Because consumers are unaware of the potential hazard associated with the chemicals, a warning that a product contains the chemicals would be ineffective, she explained.  “More importantly, there is no particular type of use, condition, or behavior that a consumer could take to avoid adverse health impacts from exposure to these flame retardants,” she said. “Knowledge of a potential health hazard, alone, without a clear alternative, will not provide consumers with sufficient information nor options to effectively limit their exposure. Knowledge could increase consumer awareness of health impacts but without clear alternatives to products, may lead to consumer confusion in this context.

“We urge the Commission to use this authority to grant the request made in the Petition to protect consumers from the documented hazards posed by the use of non-polymeric, additive form, organohalogen flame retardants in children’s products, furniture, mattresses and the casings surrounding electronics,” Weintraub concluded.

FDA Proposal Would Make Medical Cribs and Bassinets Safer

American Academy of Pediatrics, Consumer Federation of America, Consumers Union, and Kids In Danger filed joint comments last week in overall support of a Food and Drug Administration (FDA) rule proposal to improve the safety of pediatric medical cribs and medical bassinets.

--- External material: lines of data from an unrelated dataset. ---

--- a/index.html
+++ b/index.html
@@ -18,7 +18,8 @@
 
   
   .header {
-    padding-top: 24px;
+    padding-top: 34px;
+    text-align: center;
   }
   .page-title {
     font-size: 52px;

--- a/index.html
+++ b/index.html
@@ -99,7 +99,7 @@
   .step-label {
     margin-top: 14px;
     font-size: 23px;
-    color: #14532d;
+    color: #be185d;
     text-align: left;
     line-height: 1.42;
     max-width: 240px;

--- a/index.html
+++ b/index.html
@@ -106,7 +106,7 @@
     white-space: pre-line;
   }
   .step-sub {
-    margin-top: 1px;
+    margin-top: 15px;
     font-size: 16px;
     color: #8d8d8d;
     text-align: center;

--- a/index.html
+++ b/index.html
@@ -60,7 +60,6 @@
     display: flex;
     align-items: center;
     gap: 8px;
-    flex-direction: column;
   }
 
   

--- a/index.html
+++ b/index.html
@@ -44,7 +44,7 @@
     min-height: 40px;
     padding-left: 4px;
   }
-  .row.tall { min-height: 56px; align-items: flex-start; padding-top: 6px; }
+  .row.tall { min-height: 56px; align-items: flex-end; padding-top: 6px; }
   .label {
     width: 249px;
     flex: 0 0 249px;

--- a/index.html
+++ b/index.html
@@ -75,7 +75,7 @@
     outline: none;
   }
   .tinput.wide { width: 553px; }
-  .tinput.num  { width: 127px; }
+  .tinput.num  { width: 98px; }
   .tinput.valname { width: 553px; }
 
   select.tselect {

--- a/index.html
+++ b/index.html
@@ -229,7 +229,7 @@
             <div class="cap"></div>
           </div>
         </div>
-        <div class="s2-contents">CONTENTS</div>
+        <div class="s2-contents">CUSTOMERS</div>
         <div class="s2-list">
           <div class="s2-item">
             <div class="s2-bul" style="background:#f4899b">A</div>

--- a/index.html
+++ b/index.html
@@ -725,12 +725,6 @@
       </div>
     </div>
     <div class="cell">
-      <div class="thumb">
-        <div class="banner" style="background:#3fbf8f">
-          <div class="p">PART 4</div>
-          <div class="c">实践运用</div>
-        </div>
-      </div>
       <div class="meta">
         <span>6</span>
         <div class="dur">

“We commend the FDA for analyzing adverse events related to pediatric medical cribs and medical bassinets and proposing to make these devices safer,” the groups wrote. “Infants and children undergoing medical care are among our most fragile; the risks they face from illness and injury should not be compounded by hazards associated with the very devices intended to allow them to rest and to heal.”

The groups wrote in general support of the proposed requirement that that medical cribs and medical bassinets be used in homes and daycares under authorized prescription only and when medically necessary, the proposal to update flammability standards for mattresses used in medical cribs and medical bassinets, and the effort FDA has made to address damage to medical bassinets from both cleaning and tipping hazards.  In each case, however, they suggested ways in which the proposal could and should be strengthened.

“We hope that the FDA also includes a requirement for third party testing to ensure compliance with the new standard, as the U.S. Consumer Product Safety Commission requires for its mandatory crib safety rule,” said CFA’s Legislative Director and General Counsel Rachel Weintraub.